Graphs of topic prevalence over time are some of the most ubiquitous in digital humanities discussions of topic modeling. They are used as a mechanism for identifying spikes in discourse and for depicting the relationship between the various discourses in a corpus.

Topic prevalence over time is not, however, a measure that is returned with the standard modeling tools such as MALLET or Gensim. Instead, it is computed after the fact by combining the model data with external metadata and aggregating the model results. And, as it turns out, there are a number of ways that the data can be aggregated and displayed. In this series of notebooks, I am looking at 4 different strategies for computing topic significance over time. These strategies are:

Average of topic weights per year (First Post)
Smoothing or regression analysis (Second Post)
Prevalence of the top topic per year (Third Post)
Proportion of total weights per year

To explore a range of strategies for computing and visualizing topics over time from a standard LDA model, I am using a model I created from my dissertation materials. You can download the files needed to follow along from https://www.dropbox.com/s/9uf6kzkm1t12v6x/2017-06-21.zip?dl=0.

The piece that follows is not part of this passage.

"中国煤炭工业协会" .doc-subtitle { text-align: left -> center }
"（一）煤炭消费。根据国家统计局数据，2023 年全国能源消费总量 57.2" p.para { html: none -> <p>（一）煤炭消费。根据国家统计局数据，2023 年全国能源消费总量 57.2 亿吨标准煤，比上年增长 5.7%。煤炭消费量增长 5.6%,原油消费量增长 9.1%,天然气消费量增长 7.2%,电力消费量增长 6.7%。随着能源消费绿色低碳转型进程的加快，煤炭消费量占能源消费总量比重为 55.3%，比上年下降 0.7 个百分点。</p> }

If you cloned the notebooks from one of the earlier posts, please pull down the latest version and update your environment (see the README for help). I forgot to add a few libraries that are needed to run these notebooks.

# Load the necessary libraries
import json
import logging
import matplotlib.pyplot as plt
import os
import pandas as pd # Note: I am running 0.19.2
import seaborn as sns

# Enable in-notebook visualizations
%matplotlib inline

pd.options.display.max_rows = 10

base_dir = "data"
period = '1859-to-1875'
directory = "historical_periods"

Create the dataframes

I preprocessed the model to export various aspects of the model information into CSV files for ease of compiling. I will be releasing the code I used to export that information in a later notebook.

metadata_filename = os.path.join(base_dir,'2017-05-corpus-stats/2017-05-Composite-OCR-statistics.csv')
index_filename = os.path.join(base_dir, 'corpora', directory, '{}.txt'.format(period))
labels_filename = os.path.join(base_dir, 'dataframes', directory, '{}_topicLabels.csv'.format(period))
doc_topic_filename = os.path.join(base_dir, 'dataframes', directory, '{}_dtm.csv'.format(period))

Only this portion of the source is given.